Viel­leicht setzt der SWR und seine erschre­ckend unkom­mu­ni­ka­tive Inten­dantin Sabrina Haane darauf, dass das deut­sche Klassik-Publikum kriegs­müde wird. Vor Wochen wurde uns noch erklärt, dass man die Teil­nahme des prorus­si­schen Basses Alexey Tikho­mirov bei Konzerten des SWR Sympho­nie­or­ches­ters mit Teodor Curr­entzis in Hamburg und Stutt­gart prüfe (er hat sich mehr­fach für Putins Kurs ausge­spro­chen und ist im russi­schen Fern­sehen mit dem St. Georgs-Orden aufge­treten). Bislang ist es in dieser Sache aller­dings still geblieben. Kein Bekenntnis für den Sänger, keines gegen ihn. Aussitzen scheint das Motto. +++ Und das scheint zuweilen auch zu funk­tio­nieren: Großen Jubel gab es in der Baye­ri­schen Staats­oper für einen Solo-Abend mit . War da was? 
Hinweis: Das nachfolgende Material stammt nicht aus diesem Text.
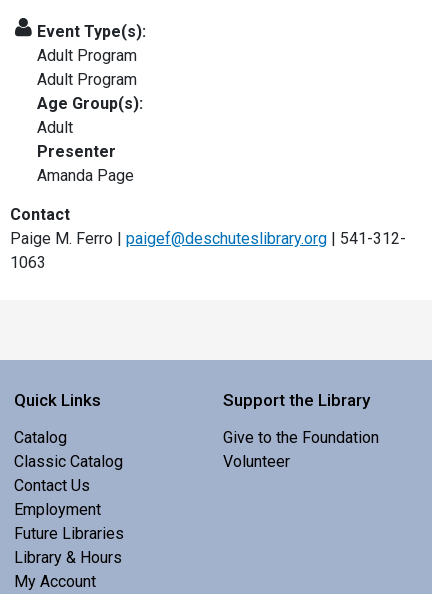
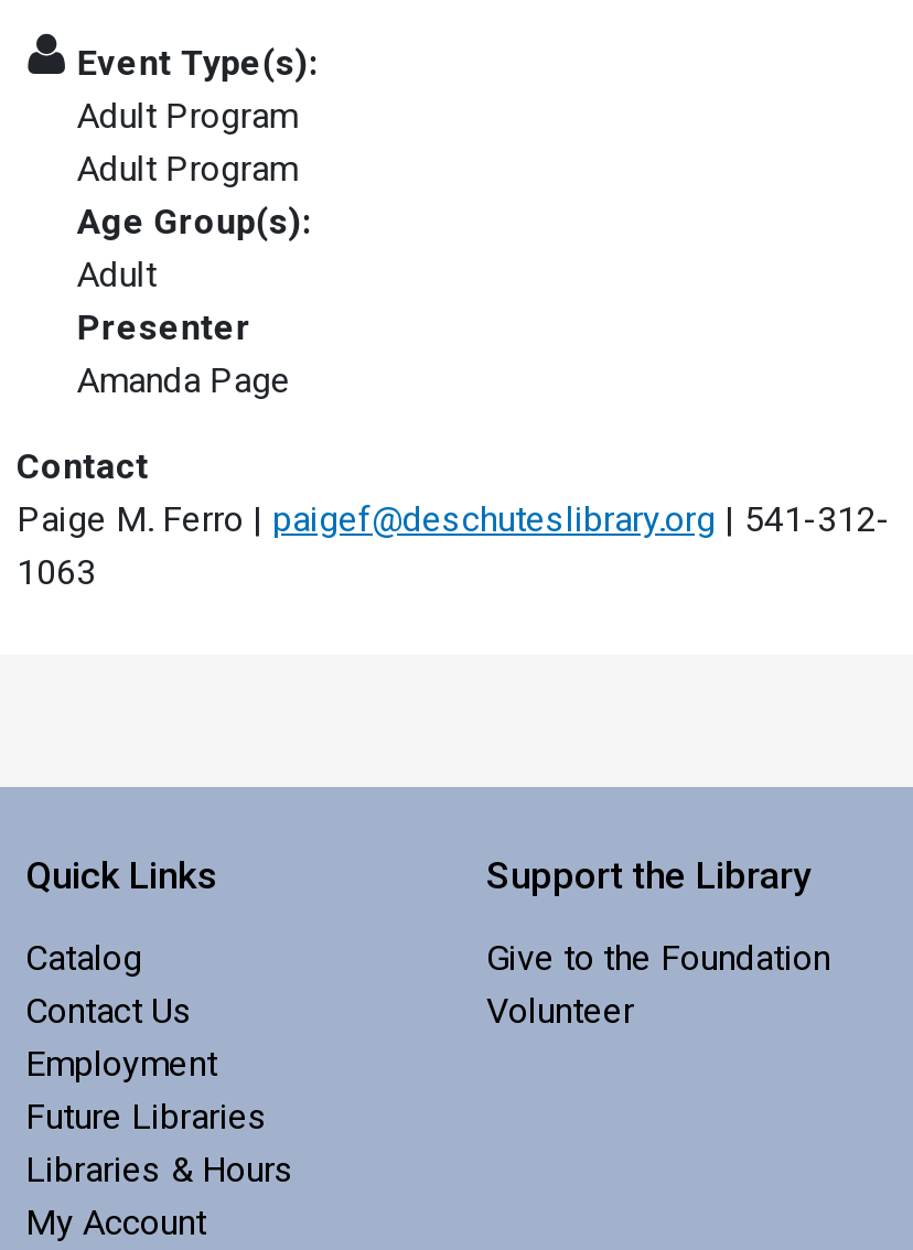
[14,452,123,471] Classic Catalog -> none
[14,548,122,567] Library & Hours -> [25,1149,294,1191] Libraries & Hours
Posi­tive Meldungen aus Berlin: 947 Millionen Euro soll es 2024 für die Berliner Kultur in Joe Chialos Kultur­senat geben. 2025 wird es dann gut eine Milli­arde Euro sein. So steht es im Berliner Haus­halts­ent­wurf 2024/2025. Mit dieser Stei­ge­rung werden aller­dings gerade mal die Tarif­stei­ge­rungen aufge­fangen.

Und wo bleibt das Posi­tive, Herr Brüg­ge­mann?

Opern­be­suche können große Aben­teuer werden: Ich war neugierig, wie die Oper im Stein­bruch von Inten­dant Daniel Serafin im öster­rei­chi­schen St. Maga­reten Carmen in Szene setzen wird. Der Hinweg bei über 30 Grad wurde von einem Reifen­platzer begleitet, ich beschloss den Rest des Weges zu trampen, und kurzer­hand nahm mich Eric Leuer vom The Opera Blog auf Insta­gram mit (danke dafür!), und dann: Ein Giga-Gewitter sorgte dafür, dass Carmen die Oper ausnahms­weise über­lebte – die Auffüh­rung wurde nach dem zweiten Akt abge­bro­chen (die Insze­nie­rung verband ein wenig moti­va­ti­onslos ein Holly­wood-Filmset mit der eigent­li­chen Oper). Das Gute: Die Leute ließen sich die Laune nicht verderben, tranken unter den wegwe­henden Sonnen­schirmen weiter ihren Ester­házy-Carmen-Wein, und ich kam am Ende erneut als Tramper nach Hause, dank der Kollegin vom ORF, die mich nun heim chauf­fierte. Wir lernen: Oper verbindet! 

Ach ja: Und eine Sache noch, die ich sehr lohnens­wert finde: Wie und Zürichs Bürger­meis­terin Corine Mauch in diesem Film­chen über Macht und Führung reden.

In diesem Sinne: Halten Sie die Ohren steif!